Tuesday, 15 February 2011

python - Multiple inheritance in python3 with different signatures -



python - Multiple inheritance in python3 with different signatures -

i have 3 classes: a, b , c.

c inherits a , b (in order). constructor signatures of a , b different. how can phone call __init__ methods of both parent classes?

my endeavour in code:

class a(object): def __init__(self, a, b): super(a, self).__init__() print('init {} arguments {}'.format(self.__class__.__name__, (a, b))) class b(object): def __init__(self, q): super(b, self).__init__() print('init {} arguments {}'.format(self.__class__.__name__, (q))) class c(a, b): def __init__(self): super(a, self).__init__(1, 2) super(b, self).__init__(3) c = c()

yields error:

traceback (most recent phone call last): file "test.py", line 16, in <module> c = c() file "test.py", line 13, in __init__ super(a, self).__init__(1, 2) typeerror: __init__() takes 2 positional arguments 3 given

i found this resource explains mutiple inheritance different set of arguments, suggest utilize *args , **kwargs utilize argument. consider ugly, since cannot see constructor phone call in kid class kind of parameters pass parent classes.

do not utilize super(baseclass, ...) unless know doing. first argument super() tells class skip when looking next method use. e.g. super(a, ...) @ mro, find a, start looking __init__ on next baseclass, not a itself. c, mro (c, a, b, object), super(a, self).__init__ find b.__init__.

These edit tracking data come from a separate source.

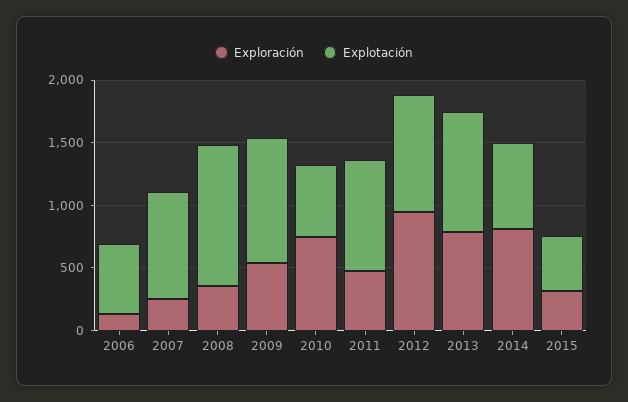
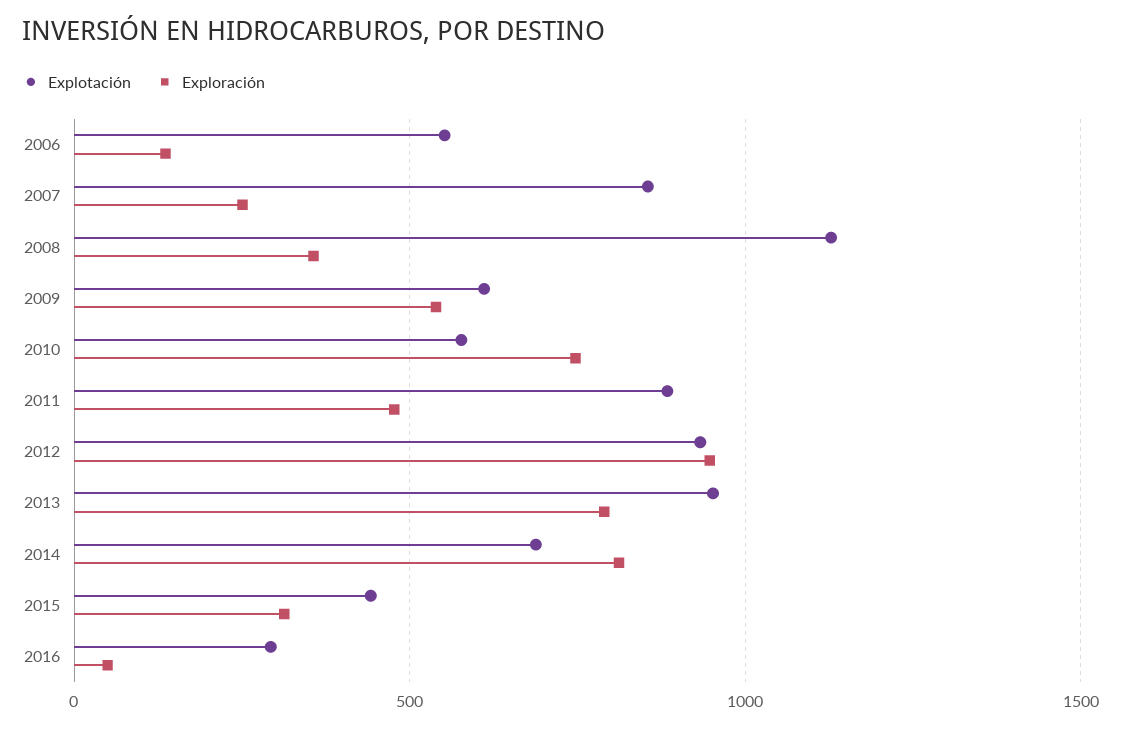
Explotación, 2009: 1000 -> 600
Explotación, 2016: none -> 300
Exploración, 2016: none -> 50

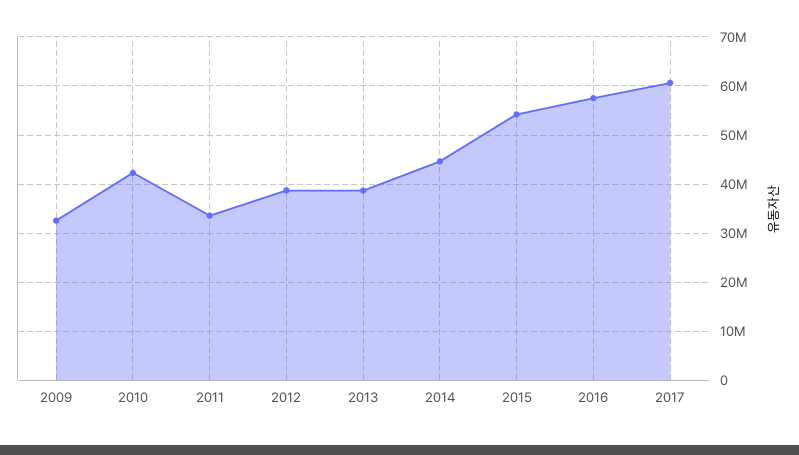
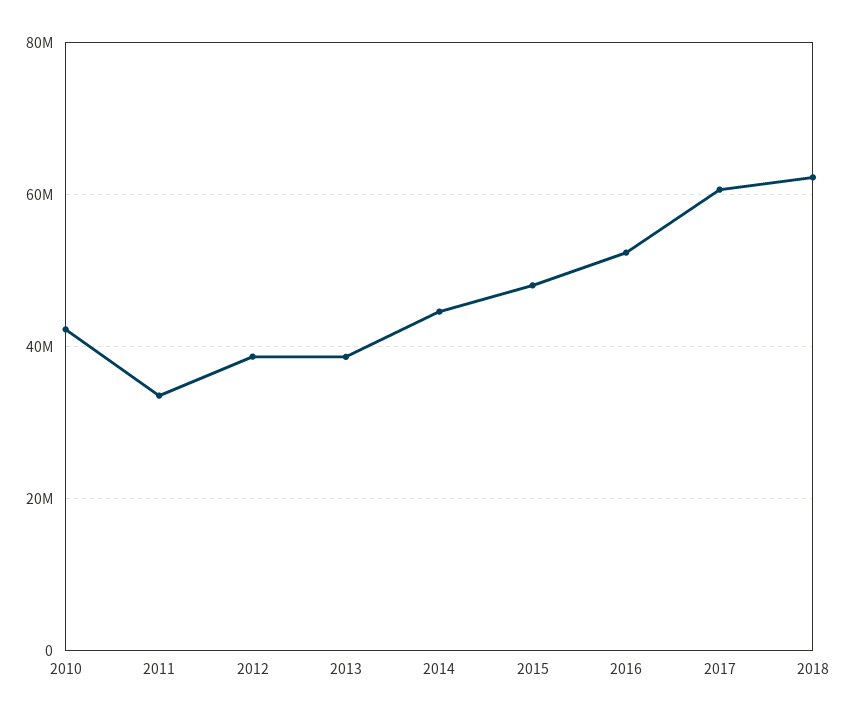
2009: 32000000 -> none
2015: 54000000 -> 48000000
2016: 58000000 -> 52000000
2018: none -> 62000000

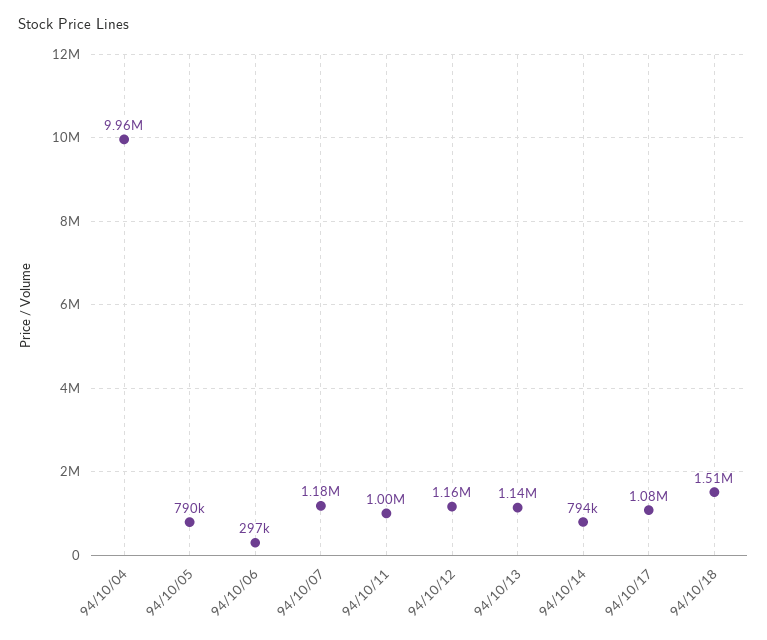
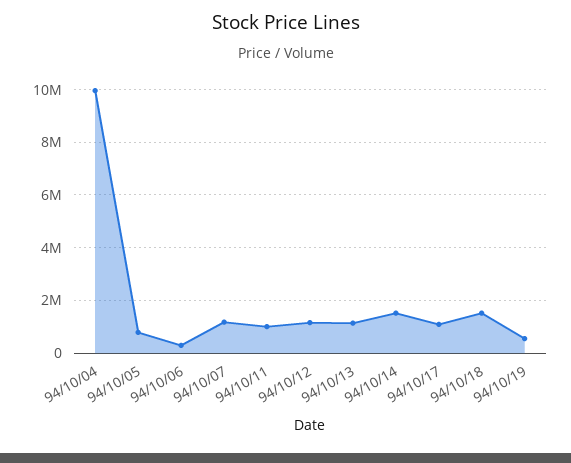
94/10/14: 794000 -> 1500000
94/10/19: none -> 500000

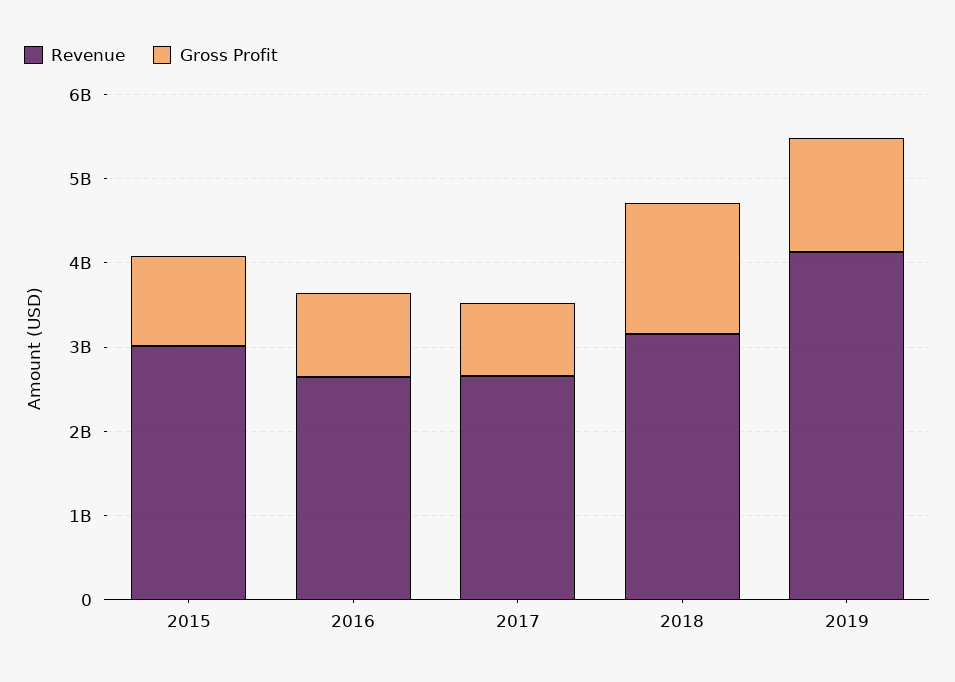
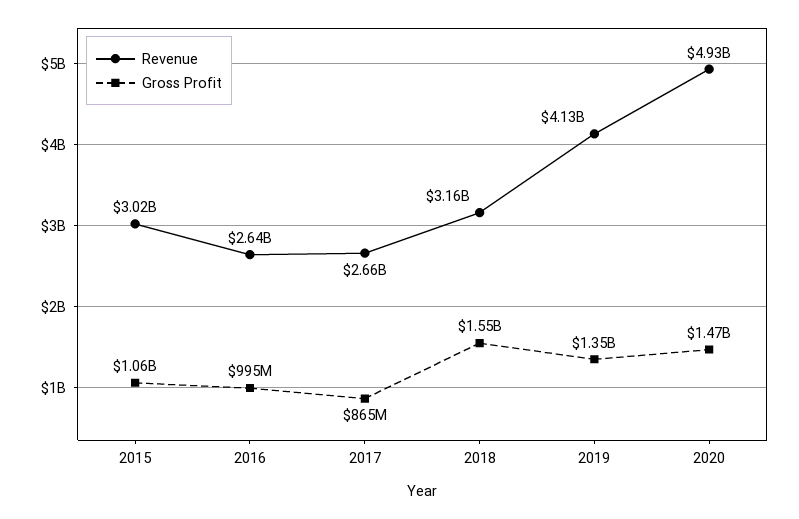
Revenue, 2020: none -> 4930000000
Gross Profit, 2020: none -> 1470000000

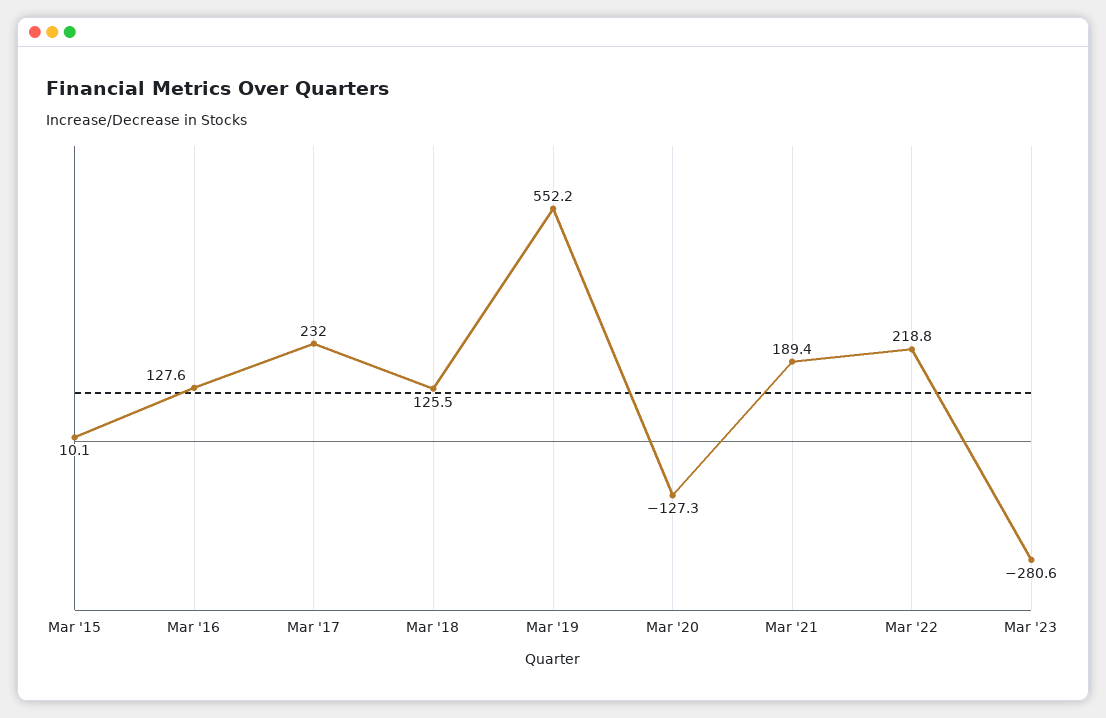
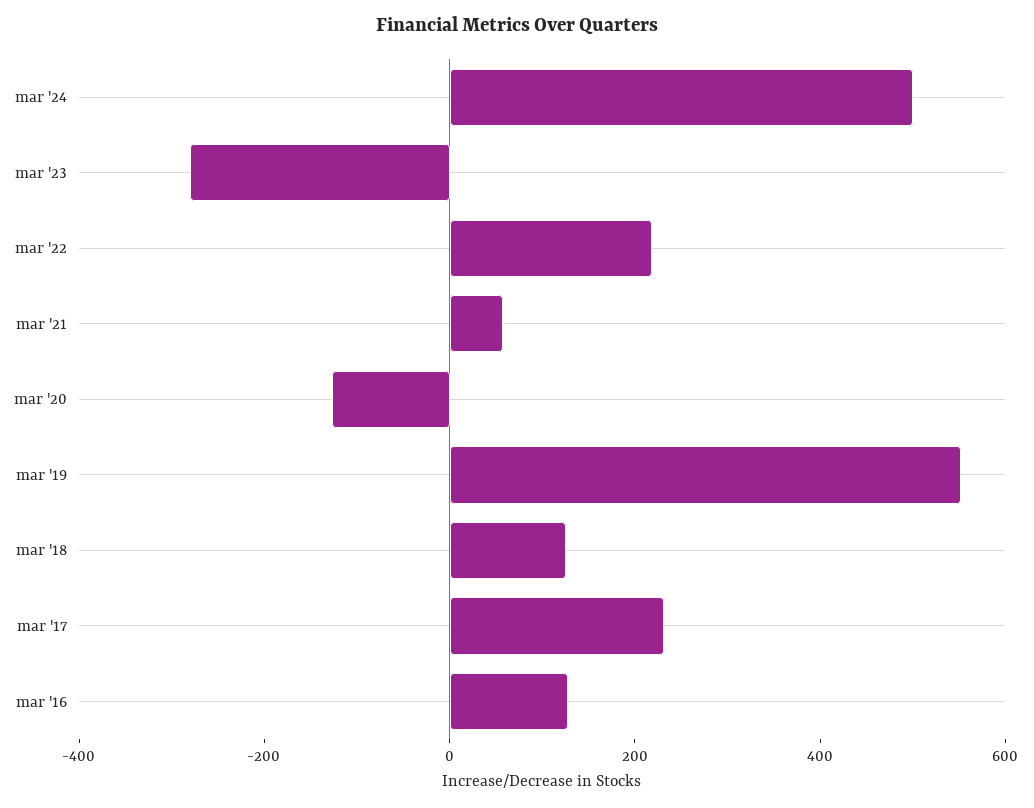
Mar '15: 10.1 -> none
Mar '21: 189.4 -> 50
mar '24: none -> 500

for these cases, don't want utilize cooperative inheritance straight reference a.__init__ , b.__init__ instead. super() should used if methods calling have same signature or swallow unsupported arguments *args , **vargs. in case 1 super(c, self).__init__() phone call needed , next class in mro order take care of chaining on call.

putting differently: when utilize super(), can not know class next in mro, class improve back upwards arguments pass it. if isn't case, not utilize super().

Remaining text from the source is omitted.